Island will die geplante Abstimmung über einen EU-Beitritt auf ‌das laufende ⁠Jahr vorziehen. "Wir werden ⁠in den kommenden Monaten das Referendum über die mögliche Wiederaufnahme der Beitrittsverhandlungen mit der Europäischen Union vorbereiten", sagte Ministerpräsidentin Frostadottir.

    Das Bild zeigt Kristrun Frostadottir und Donald Tusk nebeneinader an Redepulten mit Mikrofonen. Im Hintergrund sind mehrere isländische und polnische Flaggen zu sehen.
    Islands Ministerpräsidentin Kristrun Frostadottir zu Gast bei Polens Regierungschef Donald Tusk in Warschau (AFP / WOJTEK RADWANSKI)
    Auf der Münchner Sicherheitskonferenz hatte Außenministerin Gunnarsdottir schon entsprechende Pläne ⁠angekündigt: "In ⁠unserem Wahlprogramm steht, dass ⁠es spätestens 2027 sein soll. Aber ich mache keinen ⁠Hehl daraus, dass ich mir ⁠eine Beschleunigung dieses Prozesses wünsche."
    Island ‌hatte bereits EU-Beitrittsverhandlungen geführt, diese aber 2013 unterbrochen. Grund waren vor allem Differenzen über die Fischereipolitik ​und die Sorge vor der Aufgabe souveräner nationaler Rechte. 2015 war der EU-Beitrittsantrag zurückgezogen worden.

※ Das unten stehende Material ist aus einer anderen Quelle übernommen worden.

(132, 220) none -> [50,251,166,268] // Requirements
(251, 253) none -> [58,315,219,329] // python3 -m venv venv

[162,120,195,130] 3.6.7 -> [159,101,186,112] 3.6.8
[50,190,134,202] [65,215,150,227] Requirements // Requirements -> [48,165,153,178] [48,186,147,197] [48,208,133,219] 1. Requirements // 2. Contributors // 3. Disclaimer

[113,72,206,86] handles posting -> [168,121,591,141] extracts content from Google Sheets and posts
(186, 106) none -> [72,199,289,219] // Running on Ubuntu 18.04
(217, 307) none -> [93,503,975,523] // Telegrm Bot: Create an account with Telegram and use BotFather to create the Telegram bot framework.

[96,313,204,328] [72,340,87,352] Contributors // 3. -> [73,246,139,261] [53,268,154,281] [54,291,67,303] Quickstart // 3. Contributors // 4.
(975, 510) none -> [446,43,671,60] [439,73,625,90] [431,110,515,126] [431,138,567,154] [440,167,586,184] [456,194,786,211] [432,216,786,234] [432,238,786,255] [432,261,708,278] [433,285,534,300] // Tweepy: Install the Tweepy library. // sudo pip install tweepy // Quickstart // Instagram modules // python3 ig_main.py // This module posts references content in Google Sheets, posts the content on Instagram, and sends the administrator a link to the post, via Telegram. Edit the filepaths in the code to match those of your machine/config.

    Seit dem russischen Angriff auf die Ukraine ​2022 und durch die Annexionsdrohungen von US-Präsident Trump gegen ‌das zu Dänemark gehörende Grönland sowie den Zollstreit mit den USA hat sich die Stimmung in der isländischen Bevölkerung aber verändert. In der jetzigen Regierungskoalition befürworten zwei der drei Parteien einen EU-Beitritt.
    Island ist mit ‌Ausnahme der ‌Fischerei und der Landwirtschaft bereits in den EU-Binnenmarkt integriert, ​Vollmitglied des Schengen-Raums und Gründungsmitglied der Nato.
    Diese Nachricht wurde am 25.02.2026 im Programm Deutschlandfunk gesendet.